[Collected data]
____________________
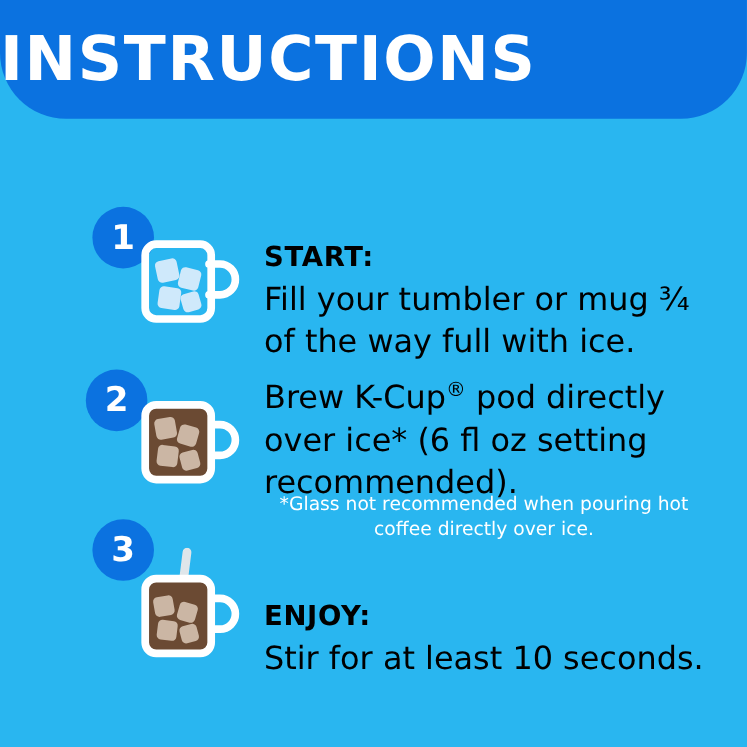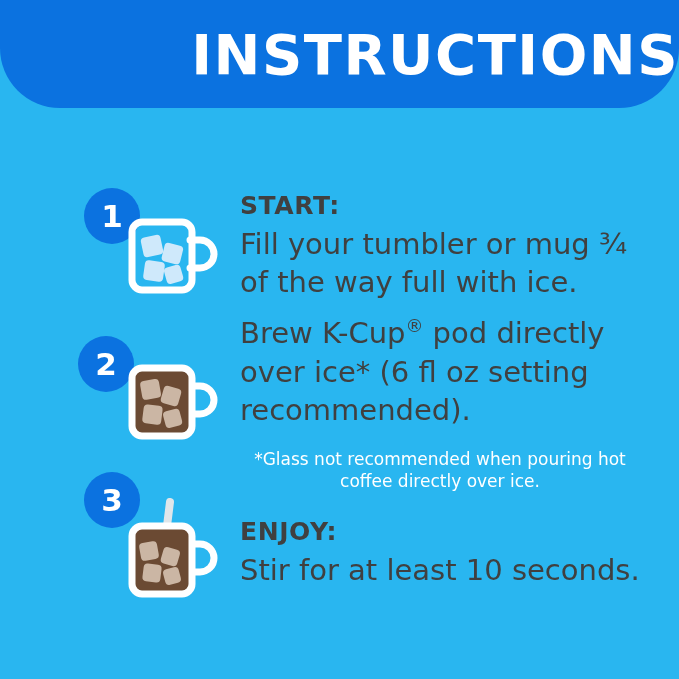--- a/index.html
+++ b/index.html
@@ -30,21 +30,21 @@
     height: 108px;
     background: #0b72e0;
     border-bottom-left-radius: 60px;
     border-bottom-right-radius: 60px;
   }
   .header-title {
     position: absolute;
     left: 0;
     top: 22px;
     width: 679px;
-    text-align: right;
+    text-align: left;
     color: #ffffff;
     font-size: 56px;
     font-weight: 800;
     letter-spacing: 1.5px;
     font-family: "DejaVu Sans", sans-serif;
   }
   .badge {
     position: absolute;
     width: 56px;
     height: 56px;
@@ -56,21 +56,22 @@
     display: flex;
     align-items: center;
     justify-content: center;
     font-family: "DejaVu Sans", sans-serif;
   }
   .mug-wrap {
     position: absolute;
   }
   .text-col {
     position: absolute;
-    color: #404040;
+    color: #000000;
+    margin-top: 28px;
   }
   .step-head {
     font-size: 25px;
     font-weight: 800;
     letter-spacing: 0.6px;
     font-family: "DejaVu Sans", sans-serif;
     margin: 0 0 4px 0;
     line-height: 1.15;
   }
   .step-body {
____________________
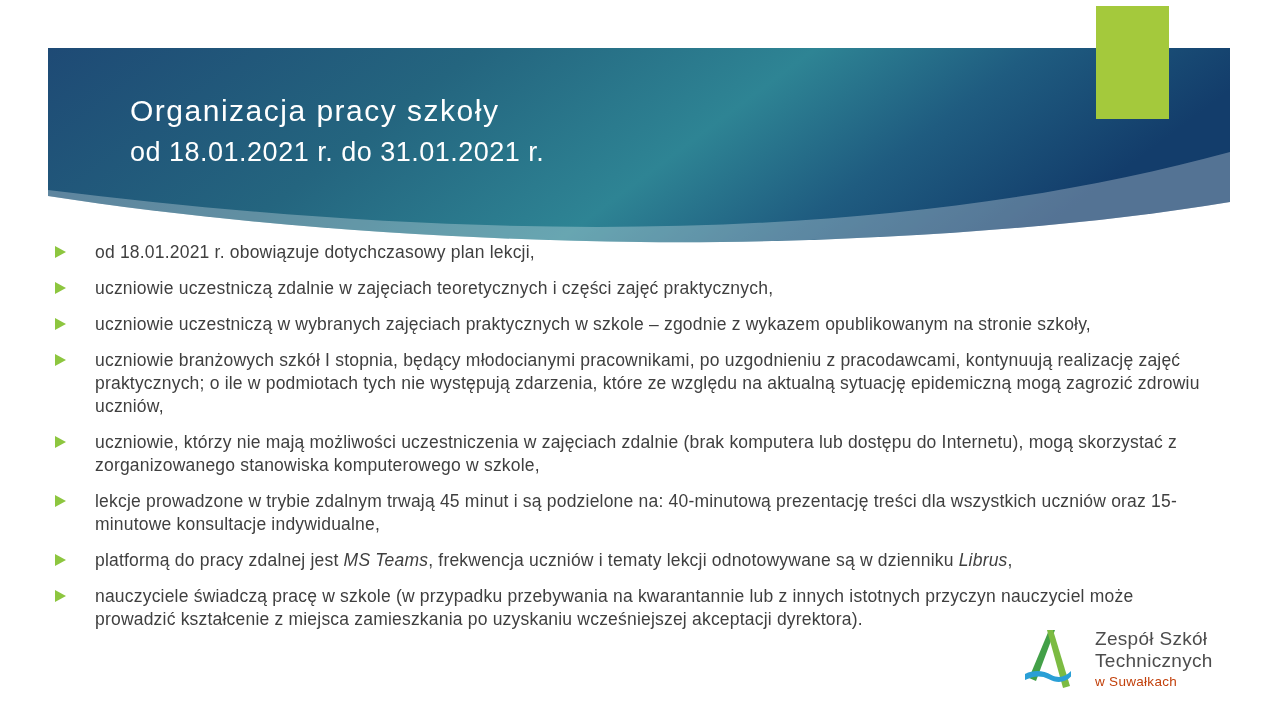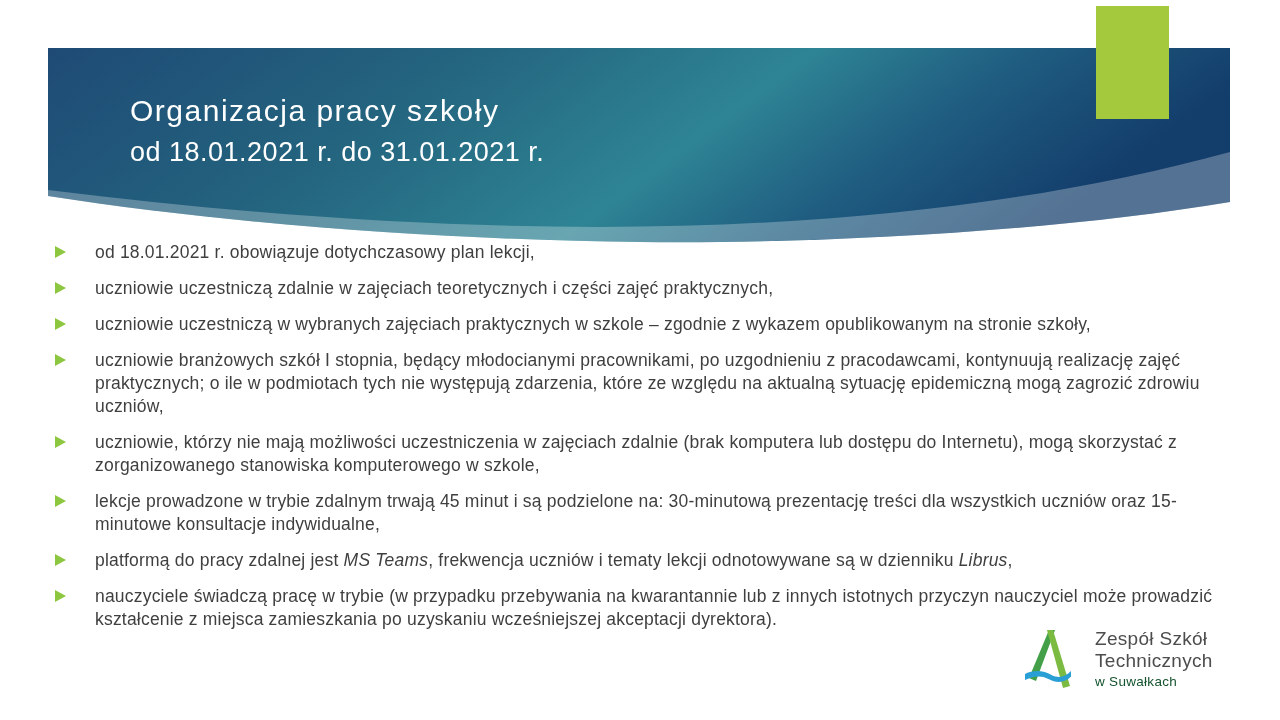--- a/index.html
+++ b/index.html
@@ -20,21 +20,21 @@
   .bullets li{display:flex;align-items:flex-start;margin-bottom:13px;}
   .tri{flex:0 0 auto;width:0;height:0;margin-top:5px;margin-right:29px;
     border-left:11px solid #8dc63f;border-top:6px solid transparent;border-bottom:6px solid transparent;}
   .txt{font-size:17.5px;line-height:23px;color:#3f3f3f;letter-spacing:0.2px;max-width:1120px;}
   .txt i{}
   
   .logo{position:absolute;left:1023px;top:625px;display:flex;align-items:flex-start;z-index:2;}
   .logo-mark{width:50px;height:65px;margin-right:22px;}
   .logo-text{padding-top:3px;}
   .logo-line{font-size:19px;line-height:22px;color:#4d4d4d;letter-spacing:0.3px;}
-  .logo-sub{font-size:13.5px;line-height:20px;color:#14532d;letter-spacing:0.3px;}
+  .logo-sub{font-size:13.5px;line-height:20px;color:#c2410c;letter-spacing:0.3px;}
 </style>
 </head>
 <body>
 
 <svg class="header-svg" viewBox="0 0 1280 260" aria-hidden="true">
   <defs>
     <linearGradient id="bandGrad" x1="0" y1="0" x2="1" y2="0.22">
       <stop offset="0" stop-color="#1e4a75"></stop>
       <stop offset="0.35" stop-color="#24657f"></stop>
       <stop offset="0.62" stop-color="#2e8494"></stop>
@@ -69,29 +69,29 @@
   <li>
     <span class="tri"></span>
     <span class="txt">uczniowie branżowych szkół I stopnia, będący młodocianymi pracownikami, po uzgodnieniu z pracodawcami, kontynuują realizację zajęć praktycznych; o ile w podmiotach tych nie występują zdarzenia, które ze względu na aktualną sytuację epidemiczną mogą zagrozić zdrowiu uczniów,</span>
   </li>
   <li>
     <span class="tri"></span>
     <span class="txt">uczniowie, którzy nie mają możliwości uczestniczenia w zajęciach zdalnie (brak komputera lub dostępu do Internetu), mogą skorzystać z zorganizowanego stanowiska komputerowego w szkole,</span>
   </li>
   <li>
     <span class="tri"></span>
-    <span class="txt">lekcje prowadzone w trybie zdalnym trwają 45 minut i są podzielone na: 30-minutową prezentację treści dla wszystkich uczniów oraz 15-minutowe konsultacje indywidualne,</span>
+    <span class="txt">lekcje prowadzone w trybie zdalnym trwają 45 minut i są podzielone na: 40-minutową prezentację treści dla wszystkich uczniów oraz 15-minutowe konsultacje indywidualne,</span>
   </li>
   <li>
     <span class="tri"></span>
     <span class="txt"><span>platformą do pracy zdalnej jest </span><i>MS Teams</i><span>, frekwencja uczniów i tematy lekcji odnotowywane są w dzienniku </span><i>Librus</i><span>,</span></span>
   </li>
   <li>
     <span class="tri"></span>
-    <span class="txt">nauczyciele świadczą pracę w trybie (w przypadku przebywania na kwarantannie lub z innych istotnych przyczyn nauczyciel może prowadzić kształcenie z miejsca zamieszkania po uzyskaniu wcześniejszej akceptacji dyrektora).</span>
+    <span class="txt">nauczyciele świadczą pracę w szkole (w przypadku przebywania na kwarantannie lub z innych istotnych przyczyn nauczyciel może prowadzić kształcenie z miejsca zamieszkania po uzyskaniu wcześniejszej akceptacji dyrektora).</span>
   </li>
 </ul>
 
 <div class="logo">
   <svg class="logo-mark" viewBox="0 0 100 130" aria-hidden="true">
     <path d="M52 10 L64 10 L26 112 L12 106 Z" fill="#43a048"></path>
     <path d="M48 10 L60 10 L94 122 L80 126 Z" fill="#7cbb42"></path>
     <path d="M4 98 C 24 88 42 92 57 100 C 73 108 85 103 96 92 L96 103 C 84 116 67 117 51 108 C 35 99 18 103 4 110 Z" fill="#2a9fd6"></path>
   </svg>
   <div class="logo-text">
____________________
WHAT YOU NEED TO DO: Copy out the lines of the records above in which the string "offset" appears.

PROBLEM SOLUTION:
       <stop offset="0" stop-color="#1e4a75"></stop>
       <stop offset="0.35" stop-color="#24657f"></stop>
       <stop offset="0.62" stop-color="#2e8494"></stop>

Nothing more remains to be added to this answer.